- **Data shown**:
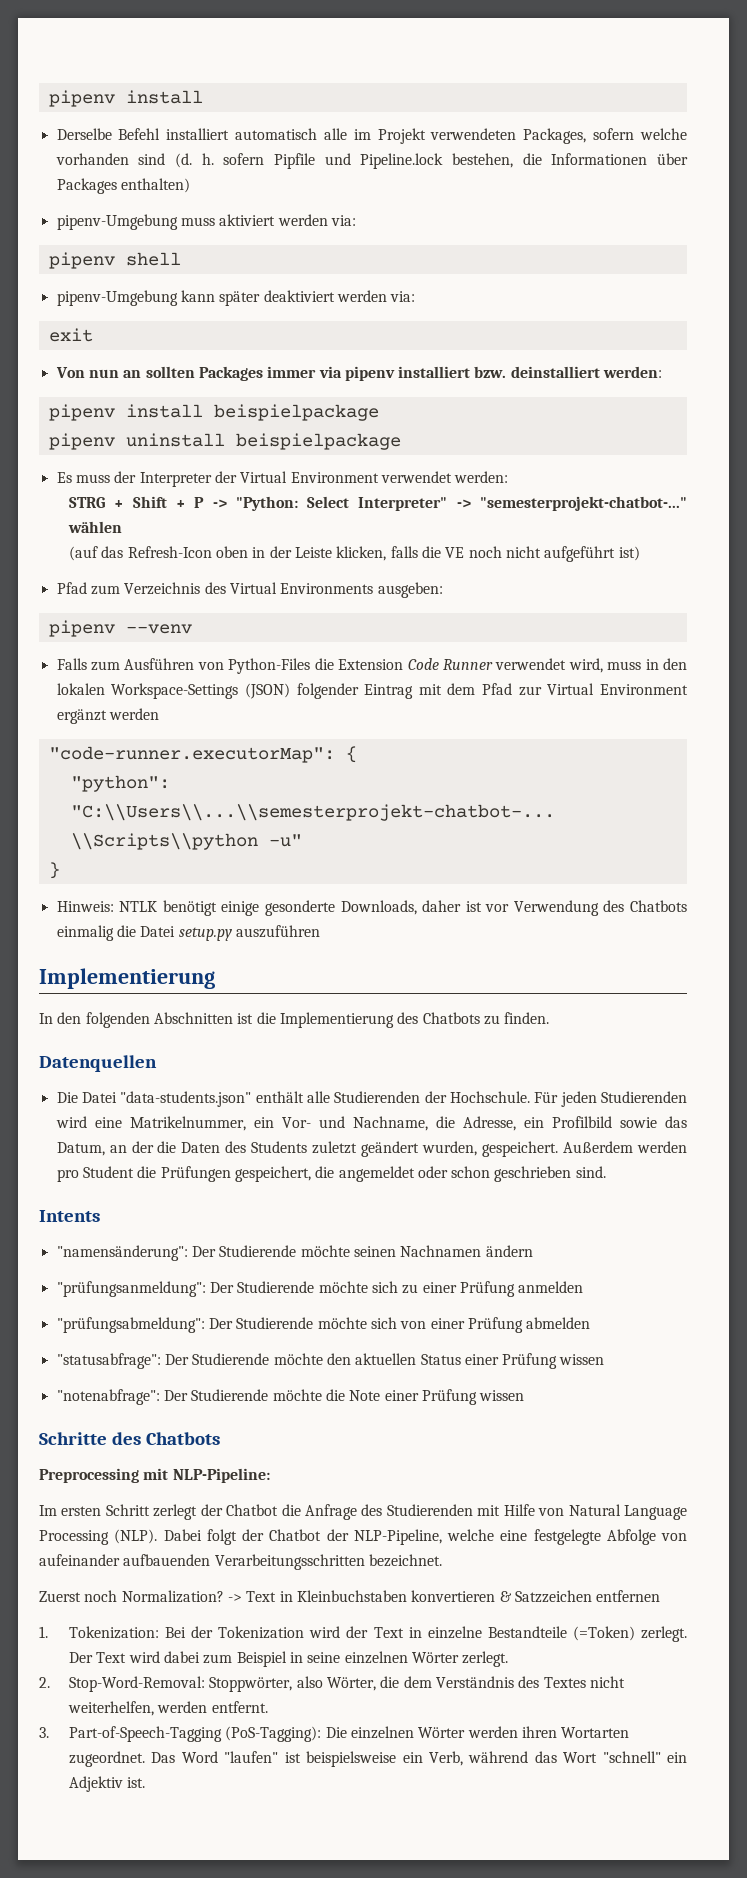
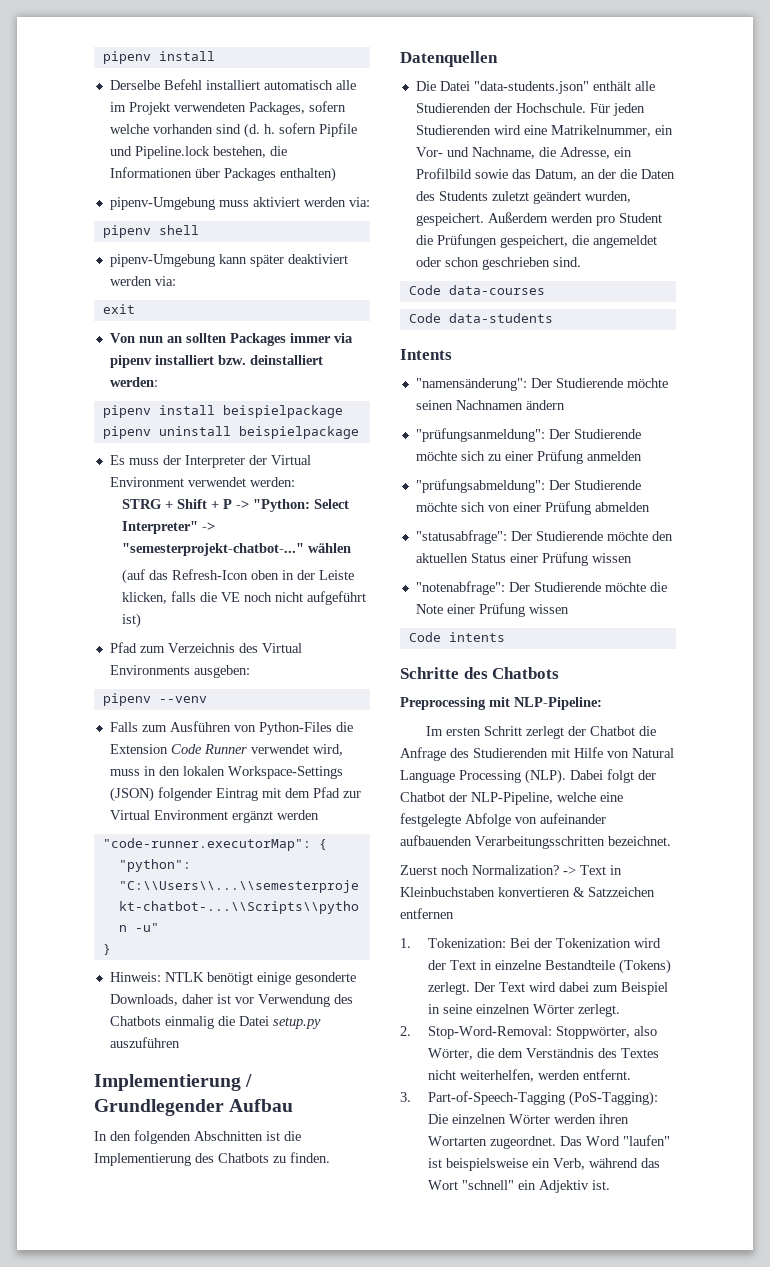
  Hinweis: NTLK benötigt einige gesonderte Downloads, daher ist vor Verwendung des Chatbots einmalig die Datei setup.py auszuführen
- Implementierung
+ Implementierung / Grundlegender Aufbau
+ Code data-courses
+ Code data-students
+ Code intents
- 1. Tokenization: Bei der Tokenization wird der Text in einzelne Bestandteile (=Token) zerlegt.
+ 1. Tokenization: Bei der Tokenization wird der Text in einzelne Bestandteile (Tokens) zerlegt.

- **Brief**:
All entries should be given again exactly, except that pictures are to be excluded.

- **Result**:
  Hinweis: NTLK benötigt einige gesonderte Downloads, daher ist vor Verwendung des Chatbots einmalig die Datei setup.py auszuführen
- Implementierung
+ Implementierung / Grundlegender Aufbau
+ Code data-courses
+ Code data-students
+ Code intents
- 1. Tokenization: Bei der Tokenization wird der Text in einzelne Bestandteile (=Token) zerlegt.
+ 1. Tokenization: Bei der Tokenization wird der Text in einzelne Bestandteile (Tokens) zerlegt.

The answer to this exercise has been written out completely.